Once retinal reaches the all-trans conformation, opsin also changes its shape. The new opsin-retinal complex is called metarhodopsin II. Metarhodopsin II is a semistable complex that is the active form of rhodopsin. Metarhodopsin II, unlike the inactive rhodopsin, is able to bind a protein called transducin. Each metarhodopsin II can bind to many transducins (literally hundreds). These transducins then cause a decrease in cGMP concentration, and one transducin molecule can cause the breakdown of more than 1,000 cGMP per second. One can clearly see why the G protein cascades are excellent systems for amplifying a signal.
Mutations in rhodopsin
Mutations in rhodopsin can result in two different disorders—retinitis pigmentosa and congenital stationary night blindness. Retinitis pigmentosa (RP) affects about one in 3,000 persons living in the United States, and about 1.5 million persons worldwide. Many mutations, not just mutations of the rhodopsin gene, lead to RP. The disorder may be inherited in an X-linked recessive fashion in 8% of all cases, an autosomal dominant fashion in 19% of cases, or as an autosomal recessive disorder in 19% of all cases. In the rest of the cases (54%), the mutations do not follow classical genetic patterns of inheritance. Mutations in rhodopsin have been found to cause approximately 20% of the autosomal dominant form of RP. The rhodopsin gene is located at the 3q locus of chromosome 3.
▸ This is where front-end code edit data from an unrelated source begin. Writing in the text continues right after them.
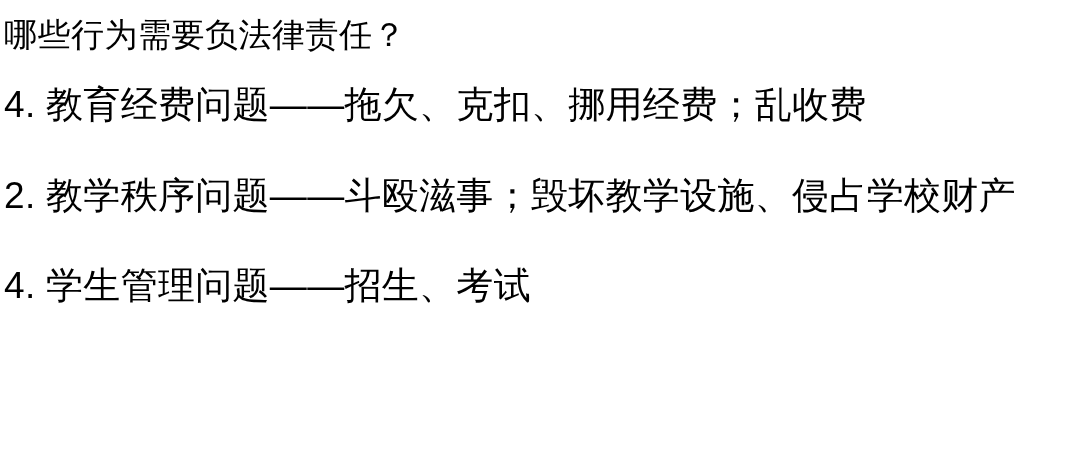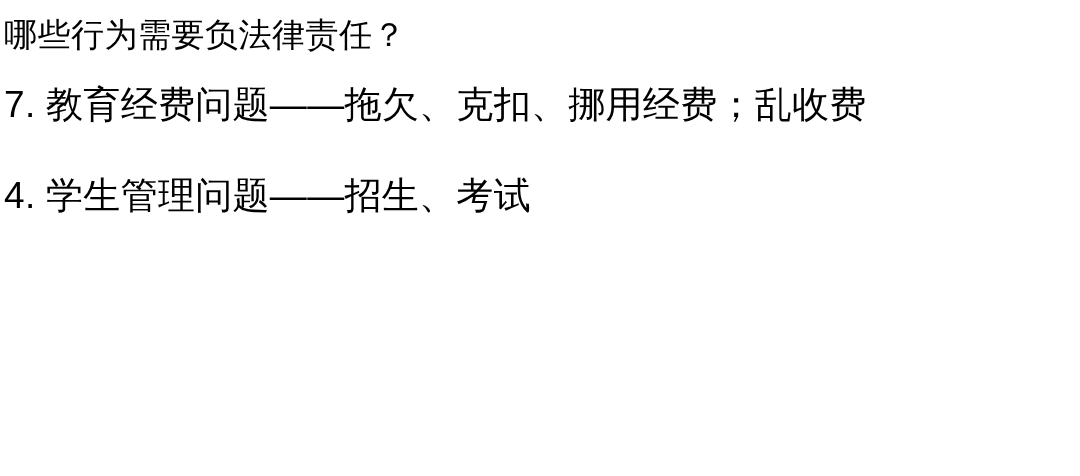--- a/index.html
+++ b/index.html
@@ -39,15 +39,16 @@
   }
   .item:last-child {
     margin-bottom: 8px;
   }
 </style>
 </head>
 <body>
 
 <div class="slide">
   <p class="heading">哪些行为需要负法律责任？</p>
-  <p class="item">7. 教育经费问题——拖欠、克扣、挪用经费；乱收费</p>
+  <p class="item">4. 教育经费问题——拖欠、克扣、挪用经费；乱收费</p>
+  <p class="item">2. 教学秩序问题——斗殴滋事；毁坏教学设施、侵占学校财产</p>
   <p class="item">4. 学生管理问题——招生、考试</p>
 </div>
 
 </body></html>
Patients with retinitis pigmentosa exhibit symptoms that include night blindness, abnormal pigment accumulation in the retina, and a progressive decrease in the visual fields. The patient's vision decreases from the outermost edges in. The age of onset of the disorder may be as young as six months, but most patients experience the first symptoms between ages 10 and 30. In RP, the patient's rod cells usually degenerate first, followed by a loss of cone cells.
Symptoms may often present after a motor vehicle accident. Not only is the age of onset variable, but the severity of the disease is as well. Patients with the same mutation, even within the same family, exhibit differing severities of the disorder. Mutations in rhodopsin may also cause autosomal recessive cases of RP.
Congenital stationary night blindness (CSNB) is another disorder that can be caused by mutations in the rhodopsin gene. Patients with CSNB, as may be deduced from the name, experience night blindness. However, unlike RP, patients with CSNB do not experience degeneration (death) of cells of the retina (rod and cone cells). Patients with CSNB are thought to have an overactive transducin molecule, which prevents their rods from functioning normally. A mutation in transducin, which also causes CSNB, supports this theory, since this transducin is also thought to be overly active.
Treatment
As of 2001, no effective treamtment for RP exists. However, new treatments are being explored for RP. Experiments in rats have shown that rod cells can be affected by gene therapy. Although gene therapy has not been successfully demonstrated as of this printing, at least the hope now exists that eventually gene therapy may be applied to the problem of RP. Previously, addition of a new gene into a non-dividing cell line had been thought to be technically insurmountable. Another experiment in rodents offers hope for those who have autosomal recessive RP. In rats with autosomal recessive RP, retinal pigment transplantation has successfully treated them according to Columbia University's Retinal Transplant newsletter. This technique might prove promising in humans.
Prognosis
The prognosis for persons with RP is extremely variable. Persons with CSNB will experience night blindness throughout their lives.